Check each line of the listing for the string "blue", count the lines that have it, and answer with that number only.

########

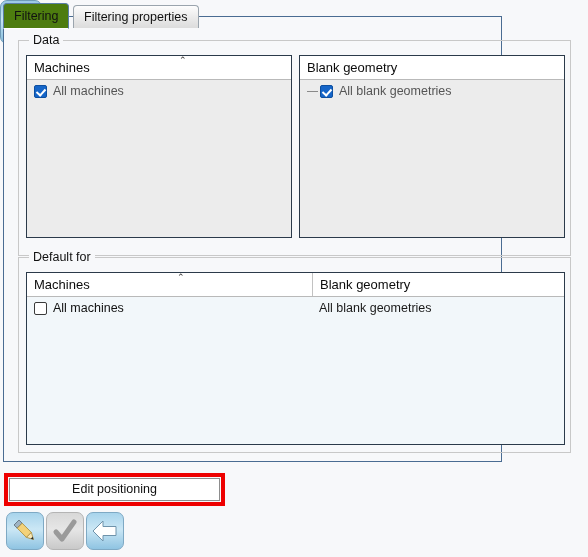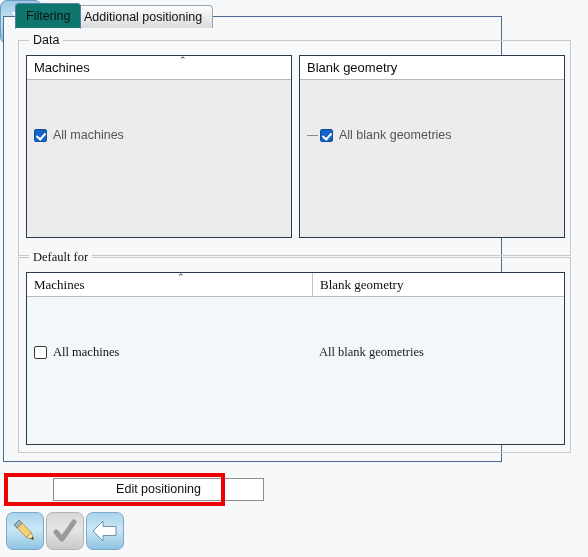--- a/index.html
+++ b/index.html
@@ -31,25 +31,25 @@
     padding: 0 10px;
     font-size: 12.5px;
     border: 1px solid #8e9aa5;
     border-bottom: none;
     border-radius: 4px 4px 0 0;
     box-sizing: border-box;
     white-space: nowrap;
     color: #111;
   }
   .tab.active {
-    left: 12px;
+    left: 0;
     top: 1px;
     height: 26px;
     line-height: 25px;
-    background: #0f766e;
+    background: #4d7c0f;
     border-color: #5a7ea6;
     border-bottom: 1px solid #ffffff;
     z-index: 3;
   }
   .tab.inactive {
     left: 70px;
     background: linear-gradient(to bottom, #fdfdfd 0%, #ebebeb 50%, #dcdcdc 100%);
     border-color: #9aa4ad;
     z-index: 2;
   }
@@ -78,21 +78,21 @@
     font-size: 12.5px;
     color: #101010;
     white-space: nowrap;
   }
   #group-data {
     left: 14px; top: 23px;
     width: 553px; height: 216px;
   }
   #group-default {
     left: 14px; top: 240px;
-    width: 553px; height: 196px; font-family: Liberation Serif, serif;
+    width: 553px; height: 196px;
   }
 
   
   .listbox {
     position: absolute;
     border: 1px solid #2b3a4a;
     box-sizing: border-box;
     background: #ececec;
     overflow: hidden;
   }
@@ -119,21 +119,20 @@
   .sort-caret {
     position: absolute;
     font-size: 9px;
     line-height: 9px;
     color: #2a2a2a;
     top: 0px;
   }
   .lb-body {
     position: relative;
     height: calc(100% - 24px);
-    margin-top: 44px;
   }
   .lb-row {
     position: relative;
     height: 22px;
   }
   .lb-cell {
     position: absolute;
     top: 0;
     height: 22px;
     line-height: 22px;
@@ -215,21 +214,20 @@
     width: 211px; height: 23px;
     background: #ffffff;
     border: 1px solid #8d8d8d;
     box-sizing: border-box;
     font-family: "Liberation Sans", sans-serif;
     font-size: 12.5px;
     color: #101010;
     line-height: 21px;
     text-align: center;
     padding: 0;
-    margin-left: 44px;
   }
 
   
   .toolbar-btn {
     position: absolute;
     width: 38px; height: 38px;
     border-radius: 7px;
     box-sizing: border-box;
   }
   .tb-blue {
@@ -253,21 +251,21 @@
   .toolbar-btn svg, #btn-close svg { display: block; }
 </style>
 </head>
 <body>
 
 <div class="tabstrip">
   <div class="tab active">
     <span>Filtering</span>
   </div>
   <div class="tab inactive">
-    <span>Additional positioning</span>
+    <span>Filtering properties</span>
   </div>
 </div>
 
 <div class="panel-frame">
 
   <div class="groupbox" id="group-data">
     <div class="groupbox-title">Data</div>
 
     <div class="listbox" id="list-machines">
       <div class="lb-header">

########

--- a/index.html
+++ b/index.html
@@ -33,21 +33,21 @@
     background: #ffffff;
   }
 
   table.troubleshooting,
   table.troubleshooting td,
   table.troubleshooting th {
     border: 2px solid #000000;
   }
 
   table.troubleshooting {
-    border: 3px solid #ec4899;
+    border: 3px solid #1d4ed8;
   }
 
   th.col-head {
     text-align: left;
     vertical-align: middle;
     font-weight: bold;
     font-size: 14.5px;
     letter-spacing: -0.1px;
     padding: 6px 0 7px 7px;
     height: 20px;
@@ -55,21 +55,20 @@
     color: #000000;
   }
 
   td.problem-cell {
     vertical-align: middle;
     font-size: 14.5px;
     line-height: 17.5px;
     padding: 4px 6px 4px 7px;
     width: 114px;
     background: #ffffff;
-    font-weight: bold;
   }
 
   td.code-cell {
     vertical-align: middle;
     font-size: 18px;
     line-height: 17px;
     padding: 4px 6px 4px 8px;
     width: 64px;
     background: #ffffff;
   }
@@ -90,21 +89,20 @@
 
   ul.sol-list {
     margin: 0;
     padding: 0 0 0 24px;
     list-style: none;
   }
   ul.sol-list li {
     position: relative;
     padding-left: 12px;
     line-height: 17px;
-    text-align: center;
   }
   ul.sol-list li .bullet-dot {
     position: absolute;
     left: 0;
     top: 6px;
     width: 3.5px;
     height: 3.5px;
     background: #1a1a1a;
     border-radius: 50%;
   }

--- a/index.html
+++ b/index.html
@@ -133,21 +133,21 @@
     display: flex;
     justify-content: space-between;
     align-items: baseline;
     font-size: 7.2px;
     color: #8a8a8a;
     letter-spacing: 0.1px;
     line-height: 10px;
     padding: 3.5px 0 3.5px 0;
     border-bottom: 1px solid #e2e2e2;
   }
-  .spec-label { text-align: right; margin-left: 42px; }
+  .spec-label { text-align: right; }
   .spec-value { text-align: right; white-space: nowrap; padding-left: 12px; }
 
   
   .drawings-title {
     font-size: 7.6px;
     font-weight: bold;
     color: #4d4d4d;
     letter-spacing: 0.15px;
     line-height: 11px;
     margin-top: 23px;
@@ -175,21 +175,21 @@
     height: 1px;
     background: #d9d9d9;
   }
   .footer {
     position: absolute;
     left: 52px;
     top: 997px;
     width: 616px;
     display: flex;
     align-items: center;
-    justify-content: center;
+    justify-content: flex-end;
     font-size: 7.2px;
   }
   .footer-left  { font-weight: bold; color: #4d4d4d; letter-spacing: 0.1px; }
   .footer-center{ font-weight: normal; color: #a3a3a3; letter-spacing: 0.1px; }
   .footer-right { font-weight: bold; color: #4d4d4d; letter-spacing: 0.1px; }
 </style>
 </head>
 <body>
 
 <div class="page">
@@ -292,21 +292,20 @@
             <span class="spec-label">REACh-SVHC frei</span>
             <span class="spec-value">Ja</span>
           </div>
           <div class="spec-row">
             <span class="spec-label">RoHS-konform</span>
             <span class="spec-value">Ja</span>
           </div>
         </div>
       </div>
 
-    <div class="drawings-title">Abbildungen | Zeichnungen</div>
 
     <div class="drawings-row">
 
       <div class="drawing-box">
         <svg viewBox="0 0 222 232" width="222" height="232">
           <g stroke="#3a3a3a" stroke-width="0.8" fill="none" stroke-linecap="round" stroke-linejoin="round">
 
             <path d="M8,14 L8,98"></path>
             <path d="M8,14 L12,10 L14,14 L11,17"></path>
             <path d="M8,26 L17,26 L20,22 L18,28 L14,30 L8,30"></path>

########

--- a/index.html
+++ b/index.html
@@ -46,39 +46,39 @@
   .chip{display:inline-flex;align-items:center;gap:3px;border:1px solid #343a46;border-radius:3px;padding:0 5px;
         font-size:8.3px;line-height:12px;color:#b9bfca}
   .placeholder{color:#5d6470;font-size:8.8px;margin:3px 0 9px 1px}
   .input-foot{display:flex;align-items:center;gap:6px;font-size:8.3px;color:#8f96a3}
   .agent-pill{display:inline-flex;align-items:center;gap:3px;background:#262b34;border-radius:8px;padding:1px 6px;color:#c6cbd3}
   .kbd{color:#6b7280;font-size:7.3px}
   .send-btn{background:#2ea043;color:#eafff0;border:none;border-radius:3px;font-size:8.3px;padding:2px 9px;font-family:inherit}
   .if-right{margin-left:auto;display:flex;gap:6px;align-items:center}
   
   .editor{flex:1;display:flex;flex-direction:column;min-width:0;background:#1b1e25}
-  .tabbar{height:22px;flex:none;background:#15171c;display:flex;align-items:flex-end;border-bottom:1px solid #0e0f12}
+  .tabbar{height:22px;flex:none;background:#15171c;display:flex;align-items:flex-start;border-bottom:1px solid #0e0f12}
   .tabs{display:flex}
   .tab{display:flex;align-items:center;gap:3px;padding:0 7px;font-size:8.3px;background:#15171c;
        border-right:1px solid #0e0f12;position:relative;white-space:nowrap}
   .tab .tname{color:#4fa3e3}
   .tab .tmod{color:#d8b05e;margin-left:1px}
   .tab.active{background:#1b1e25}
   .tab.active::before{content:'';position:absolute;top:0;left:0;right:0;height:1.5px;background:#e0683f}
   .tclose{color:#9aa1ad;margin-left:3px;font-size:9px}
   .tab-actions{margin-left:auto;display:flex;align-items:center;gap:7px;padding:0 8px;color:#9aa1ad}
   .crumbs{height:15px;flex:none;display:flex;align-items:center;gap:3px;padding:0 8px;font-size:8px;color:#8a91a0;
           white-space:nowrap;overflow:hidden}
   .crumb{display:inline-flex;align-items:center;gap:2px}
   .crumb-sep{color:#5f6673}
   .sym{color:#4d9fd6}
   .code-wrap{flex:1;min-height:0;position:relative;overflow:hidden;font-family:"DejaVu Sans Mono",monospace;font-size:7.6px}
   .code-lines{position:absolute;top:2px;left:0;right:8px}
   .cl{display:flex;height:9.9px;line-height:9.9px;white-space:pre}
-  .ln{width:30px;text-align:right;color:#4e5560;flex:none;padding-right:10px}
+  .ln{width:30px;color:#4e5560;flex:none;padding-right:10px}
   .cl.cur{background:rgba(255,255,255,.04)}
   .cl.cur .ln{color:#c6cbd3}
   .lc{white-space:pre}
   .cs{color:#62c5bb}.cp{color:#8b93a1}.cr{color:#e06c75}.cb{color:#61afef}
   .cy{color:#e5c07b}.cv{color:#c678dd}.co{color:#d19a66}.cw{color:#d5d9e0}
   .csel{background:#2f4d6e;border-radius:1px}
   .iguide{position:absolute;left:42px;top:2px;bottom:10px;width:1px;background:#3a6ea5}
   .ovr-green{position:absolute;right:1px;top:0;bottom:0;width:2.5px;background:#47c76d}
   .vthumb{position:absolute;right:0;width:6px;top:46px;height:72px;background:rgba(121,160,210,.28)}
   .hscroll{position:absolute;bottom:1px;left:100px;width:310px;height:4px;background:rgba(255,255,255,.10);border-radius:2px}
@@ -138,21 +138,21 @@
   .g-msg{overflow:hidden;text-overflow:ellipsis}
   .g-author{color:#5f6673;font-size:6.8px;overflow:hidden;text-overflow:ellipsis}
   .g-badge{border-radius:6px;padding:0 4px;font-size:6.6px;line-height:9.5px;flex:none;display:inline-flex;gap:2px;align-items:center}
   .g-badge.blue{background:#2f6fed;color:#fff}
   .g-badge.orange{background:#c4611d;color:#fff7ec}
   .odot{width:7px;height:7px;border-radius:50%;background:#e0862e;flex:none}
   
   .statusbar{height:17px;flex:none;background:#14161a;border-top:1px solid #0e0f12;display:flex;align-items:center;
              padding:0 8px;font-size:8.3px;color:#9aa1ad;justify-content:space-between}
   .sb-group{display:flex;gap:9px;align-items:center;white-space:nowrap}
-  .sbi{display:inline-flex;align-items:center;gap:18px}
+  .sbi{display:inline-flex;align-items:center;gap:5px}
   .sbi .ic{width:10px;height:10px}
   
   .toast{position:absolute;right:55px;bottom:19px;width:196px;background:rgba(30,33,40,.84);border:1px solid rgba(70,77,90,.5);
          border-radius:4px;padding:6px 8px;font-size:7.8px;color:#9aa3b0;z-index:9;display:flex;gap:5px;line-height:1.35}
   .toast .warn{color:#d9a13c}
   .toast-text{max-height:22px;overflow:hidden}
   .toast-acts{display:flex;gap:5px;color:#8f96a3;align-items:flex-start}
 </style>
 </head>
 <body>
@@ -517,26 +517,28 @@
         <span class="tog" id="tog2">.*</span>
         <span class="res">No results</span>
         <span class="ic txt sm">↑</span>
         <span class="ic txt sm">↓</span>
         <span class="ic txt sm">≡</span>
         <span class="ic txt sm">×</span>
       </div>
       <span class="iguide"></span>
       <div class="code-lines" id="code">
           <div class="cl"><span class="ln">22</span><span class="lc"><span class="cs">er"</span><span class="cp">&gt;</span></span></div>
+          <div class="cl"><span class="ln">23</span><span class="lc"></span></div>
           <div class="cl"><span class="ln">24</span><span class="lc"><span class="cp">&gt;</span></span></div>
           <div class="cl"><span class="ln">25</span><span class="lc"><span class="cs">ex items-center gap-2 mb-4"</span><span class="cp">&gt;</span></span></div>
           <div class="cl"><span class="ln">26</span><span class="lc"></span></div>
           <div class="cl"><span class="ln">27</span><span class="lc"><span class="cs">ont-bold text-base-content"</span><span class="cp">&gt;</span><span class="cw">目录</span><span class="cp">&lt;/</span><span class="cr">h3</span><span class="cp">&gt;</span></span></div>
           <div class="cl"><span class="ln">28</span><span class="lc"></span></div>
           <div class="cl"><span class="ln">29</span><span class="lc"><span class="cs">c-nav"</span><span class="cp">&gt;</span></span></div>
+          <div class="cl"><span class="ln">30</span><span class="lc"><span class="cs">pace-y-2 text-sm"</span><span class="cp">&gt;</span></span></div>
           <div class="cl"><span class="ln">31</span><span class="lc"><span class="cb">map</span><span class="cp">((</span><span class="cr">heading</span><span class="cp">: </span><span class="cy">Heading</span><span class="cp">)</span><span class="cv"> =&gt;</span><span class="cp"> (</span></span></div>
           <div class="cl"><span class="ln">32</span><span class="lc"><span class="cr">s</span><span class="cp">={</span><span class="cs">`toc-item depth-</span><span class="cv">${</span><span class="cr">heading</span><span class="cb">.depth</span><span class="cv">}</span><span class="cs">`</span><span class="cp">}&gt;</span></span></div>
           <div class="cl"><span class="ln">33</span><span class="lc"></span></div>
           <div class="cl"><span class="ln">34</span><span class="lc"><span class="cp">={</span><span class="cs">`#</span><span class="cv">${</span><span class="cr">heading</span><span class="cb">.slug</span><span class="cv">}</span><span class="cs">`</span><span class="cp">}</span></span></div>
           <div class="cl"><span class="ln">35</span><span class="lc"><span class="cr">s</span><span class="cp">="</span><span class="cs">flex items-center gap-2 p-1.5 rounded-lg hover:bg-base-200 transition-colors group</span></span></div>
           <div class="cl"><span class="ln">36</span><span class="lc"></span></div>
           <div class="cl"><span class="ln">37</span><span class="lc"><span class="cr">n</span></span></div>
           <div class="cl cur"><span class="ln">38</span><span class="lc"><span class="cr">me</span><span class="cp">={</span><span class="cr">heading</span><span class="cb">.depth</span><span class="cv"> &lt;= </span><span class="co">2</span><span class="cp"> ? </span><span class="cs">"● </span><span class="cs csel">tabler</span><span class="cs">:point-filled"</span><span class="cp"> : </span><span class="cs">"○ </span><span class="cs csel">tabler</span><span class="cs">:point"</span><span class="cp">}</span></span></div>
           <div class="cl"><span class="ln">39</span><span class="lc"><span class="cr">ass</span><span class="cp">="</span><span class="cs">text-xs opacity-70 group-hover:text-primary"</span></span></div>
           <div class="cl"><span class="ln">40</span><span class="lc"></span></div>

########

[Solution to this task] 2